Justiça determina que plano de saúde cubra tratamento não incluído no rol da Agência Nacional de Saúde Suplementar

VIVIANE FLORES
RAGAZZI ADVOCACIA E CONSULTORIA EMPRESARIAL

No dia 10 de janeiro foi proferida uma decisão liminar pela 23ª Vara Cível do Foro Central (ainda não publicada em diário oficial) obrigando o Convênio Médico Porto Seguro a custear procedimento cirúrgico a paciente com problemas cardíacos.

O paciente/consumidor foi admitido em Hospital com quadro de dor precordial e insuficiência cardíaca descompassada com necessidade de uso de drogas vasoativas. Com 83 anos, o paciente tem antecedente de infarto agudo do miocárdio e possui miocardiopatia isquêmica com fração de ejeção abaixo de 30% apresentando episódios de taquicardia ventricular, além de dissincronia ventricular documentada.

Em razão da existência de elevado risco de morte súbita, foi-lhe indicada por médico especialista a realização dos seguintes procedimentos: 1- implante de estimulador cardíaco multisitio – 30904064; 2- Implante de desfribilador interno – 30904021; 3 – Dissecação Venosa – 30913098; 4 – Implante de cateter venoso central – 30913012.

Ocorre que mesmo sendo o paciente pessoa idosa e sendo a moléstia em questão acobertada pelo plano de saúde, negou autorização para realização do procedimento sob a alegação de que não havia cobertura porque não estaria incluído no rol da Agência Nacional de Saúde Suplementar (ANS).
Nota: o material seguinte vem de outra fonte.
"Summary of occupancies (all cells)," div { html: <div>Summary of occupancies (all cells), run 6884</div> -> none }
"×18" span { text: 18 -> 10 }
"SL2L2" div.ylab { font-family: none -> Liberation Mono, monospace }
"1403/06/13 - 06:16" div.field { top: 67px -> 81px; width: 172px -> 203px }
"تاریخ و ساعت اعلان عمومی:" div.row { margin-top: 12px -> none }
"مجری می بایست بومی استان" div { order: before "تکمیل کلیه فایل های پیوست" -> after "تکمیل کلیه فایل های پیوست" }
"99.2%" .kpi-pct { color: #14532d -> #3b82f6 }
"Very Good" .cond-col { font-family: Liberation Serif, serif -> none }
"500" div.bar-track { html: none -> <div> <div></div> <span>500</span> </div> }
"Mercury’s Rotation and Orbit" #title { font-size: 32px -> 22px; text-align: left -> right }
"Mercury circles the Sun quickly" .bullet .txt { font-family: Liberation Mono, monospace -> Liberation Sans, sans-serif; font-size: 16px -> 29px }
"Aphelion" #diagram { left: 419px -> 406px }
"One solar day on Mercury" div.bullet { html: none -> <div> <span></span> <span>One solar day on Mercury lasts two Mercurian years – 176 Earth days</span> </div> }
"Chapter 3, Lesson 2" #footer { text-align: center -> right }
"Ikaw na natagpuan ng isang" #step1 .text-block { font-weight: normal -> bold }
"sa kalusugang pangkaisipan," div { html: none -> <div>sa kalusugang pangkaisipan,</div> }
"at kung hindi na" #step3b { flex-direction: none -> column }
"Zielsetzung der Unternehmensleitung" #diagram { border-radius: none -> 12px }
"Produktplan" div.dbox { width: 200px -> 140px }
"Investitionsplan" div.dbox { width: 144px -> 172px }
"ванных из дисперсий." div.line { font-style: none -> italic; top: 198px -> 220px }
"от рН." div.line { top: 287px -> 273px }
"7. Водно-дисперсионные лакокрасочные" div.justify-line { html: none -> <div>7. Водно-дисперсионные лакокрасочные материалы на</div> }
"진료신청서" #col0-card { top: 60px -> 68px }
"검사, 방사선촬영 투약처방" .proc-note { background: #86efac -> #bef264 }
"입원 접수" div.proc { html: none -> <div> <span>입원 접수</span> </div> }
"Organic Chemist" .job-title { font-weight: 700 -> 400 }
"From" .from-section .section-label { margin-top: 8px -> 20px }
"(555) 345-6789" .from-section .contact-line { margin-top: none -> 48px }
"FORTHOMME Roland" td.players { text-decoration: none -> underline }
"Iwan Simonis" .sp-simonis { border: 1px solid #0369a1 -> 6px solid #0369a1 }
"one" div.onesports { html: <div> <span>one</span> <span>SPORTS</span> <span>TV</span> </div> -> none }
A magistrada entendeu que não havia razão jurídica alguma que amparasse a negativa do Plano de Saúde, uma vez que tratamento de doença cardíaca é procedimento coberto por qualquer contrato de prestação de serviços médico-hospitalares, por mais simples que seja, mormente quando há cobertura para internação hospitalar (artigo 12, inciso II da Lei 9.656/98).

Considerou ainda a juíza que havia risco em caso de se adiar a demora da decisão, posto que o médico responsável pelo atendimento do paciente/consumidor havia sido muito claro no sentido de alertar que o procedimento indicado se fazia necessário para afastar o elevado risco de morte súbita.

Em razão disso, em caráter liminar determinou ao Plano de Saúde que arque com o pagamento das despesas relativas ao tratamento médico-hospitalar, bem como arque com o valor de todos os materiais necessários, conforme relatório apresentado pelo médico.

Em casos como este o consumidor deve procurar um advogado, pois na prática, não estando o procedimento no Rol obrigatório da ANS os Convênios se negam a prestar cobertura. Assim, cabe ao consumidor de posse do relatório médico e negativa do convênio buscar os seus direitos perante o Poder Judiciário.